Copy task for the material below: print the line with "column Quota_clean |" and every line after it to the end, exactly as written, without the pictures.

- - - - -

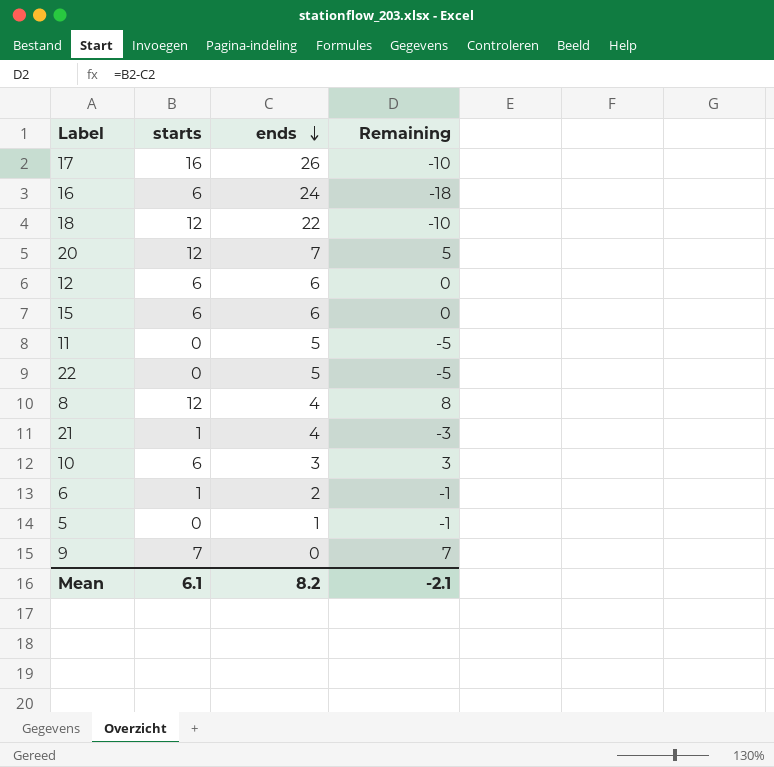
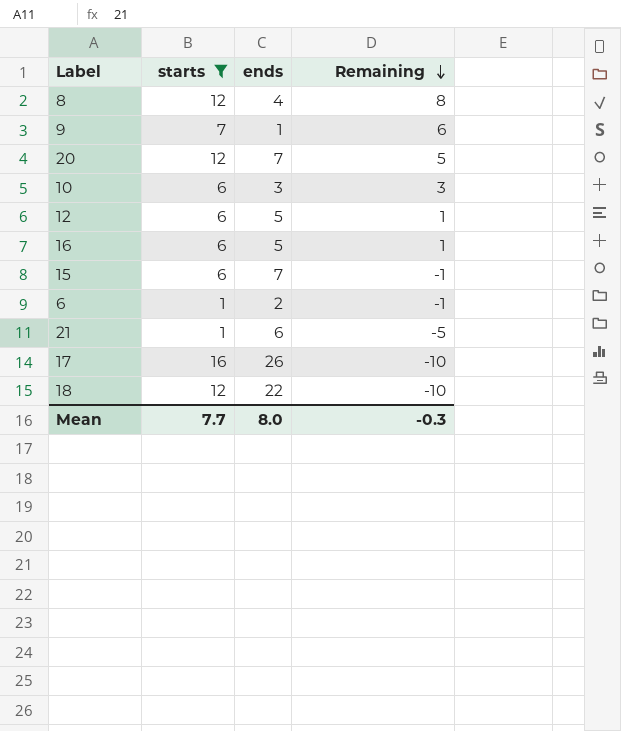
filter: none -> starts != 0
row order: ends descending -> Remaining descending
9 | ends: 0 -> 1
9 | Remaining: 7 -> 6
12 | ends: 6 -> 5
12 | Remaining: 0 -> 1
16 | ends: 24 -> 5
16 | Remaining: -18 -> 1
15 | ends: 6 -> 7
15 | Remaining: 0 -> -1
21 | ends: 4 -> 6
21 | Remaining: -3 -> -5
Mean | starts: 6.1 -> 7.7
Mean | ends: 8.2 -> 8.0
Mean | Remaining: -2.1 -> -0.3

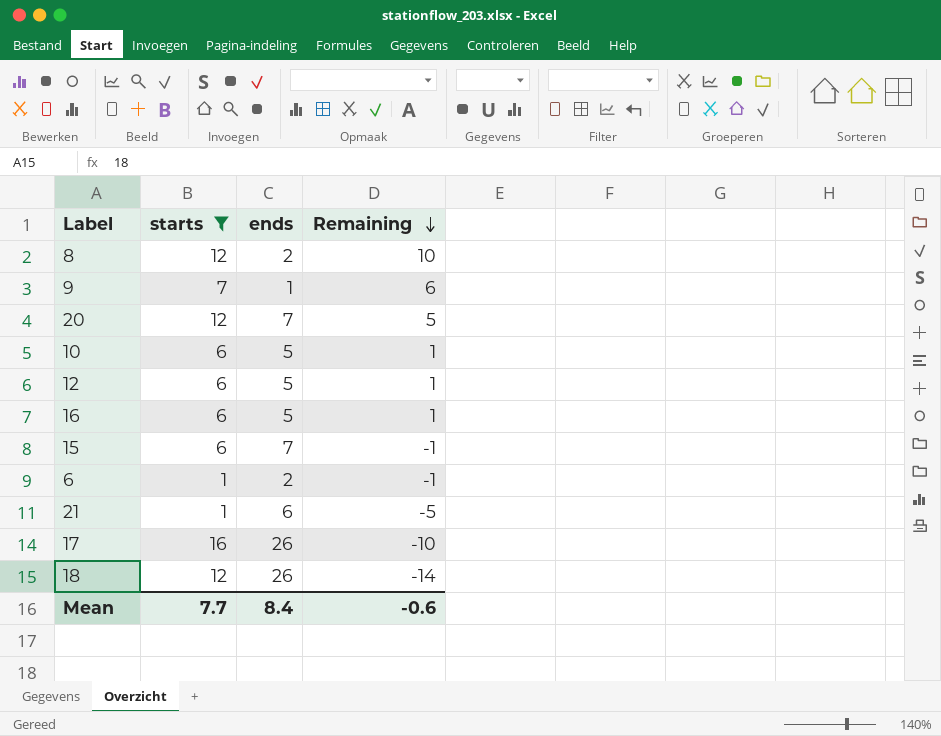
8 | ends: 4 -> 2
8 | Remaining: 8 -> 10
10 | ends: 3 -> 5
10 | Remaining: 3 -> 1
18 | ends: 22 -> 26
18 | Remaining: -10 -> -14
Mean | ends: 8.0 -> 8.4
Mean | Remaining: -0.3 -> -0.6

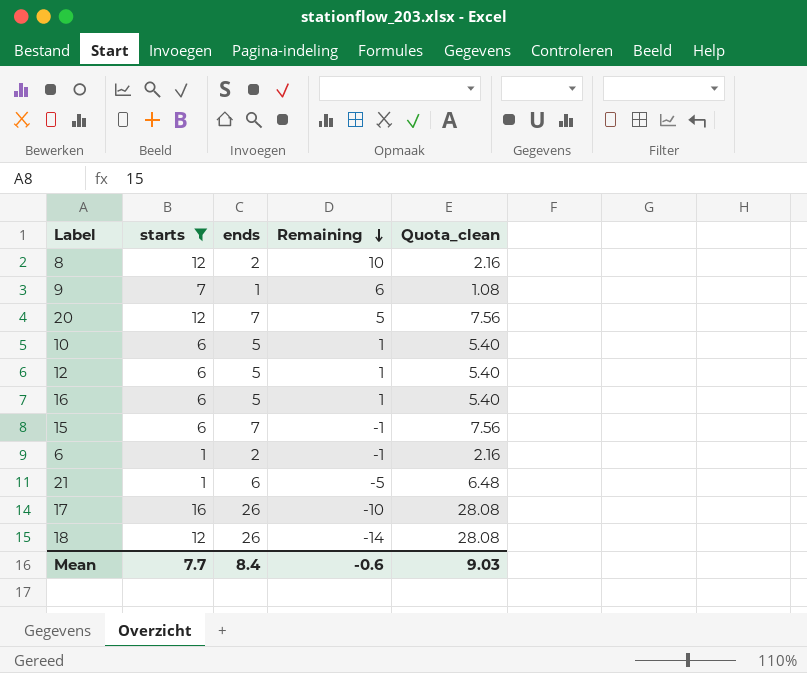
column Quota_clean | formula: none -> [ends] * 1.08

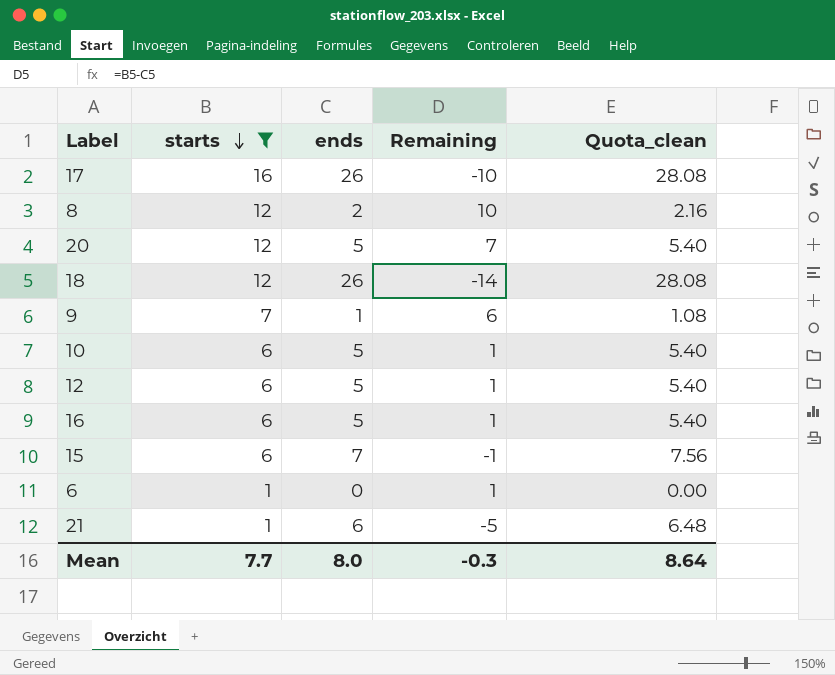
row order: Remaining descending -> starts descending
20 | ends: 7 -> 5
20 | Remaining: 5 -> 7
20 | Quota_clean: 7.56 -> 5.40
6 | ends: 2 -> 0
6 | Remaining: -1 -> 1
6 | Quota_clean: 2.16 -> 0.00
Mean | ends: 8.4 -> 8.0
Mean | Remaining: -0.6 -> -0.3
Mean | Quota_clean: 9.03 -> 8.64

- - - - -

-- RESULT --
column Quota_clean | formula: none -> [ends] * 1.08

row order: Remaining descending -> starts descending
20 | ends: 7 -> 5
20 | Remaining: 5 -> 7
20 | Quota_clean: 7.56 -> 5.40
6 | ends: 2 -> 0
6 | Remaining: -1 -> 1
6 | Quota_clean: 2.16 -> 0.00
Mean | ends: 8.4 -> 8.0
Mean | Remaining: -0.6 -> -0.3
Mean | Quota_clean: 9.03 -> 8.64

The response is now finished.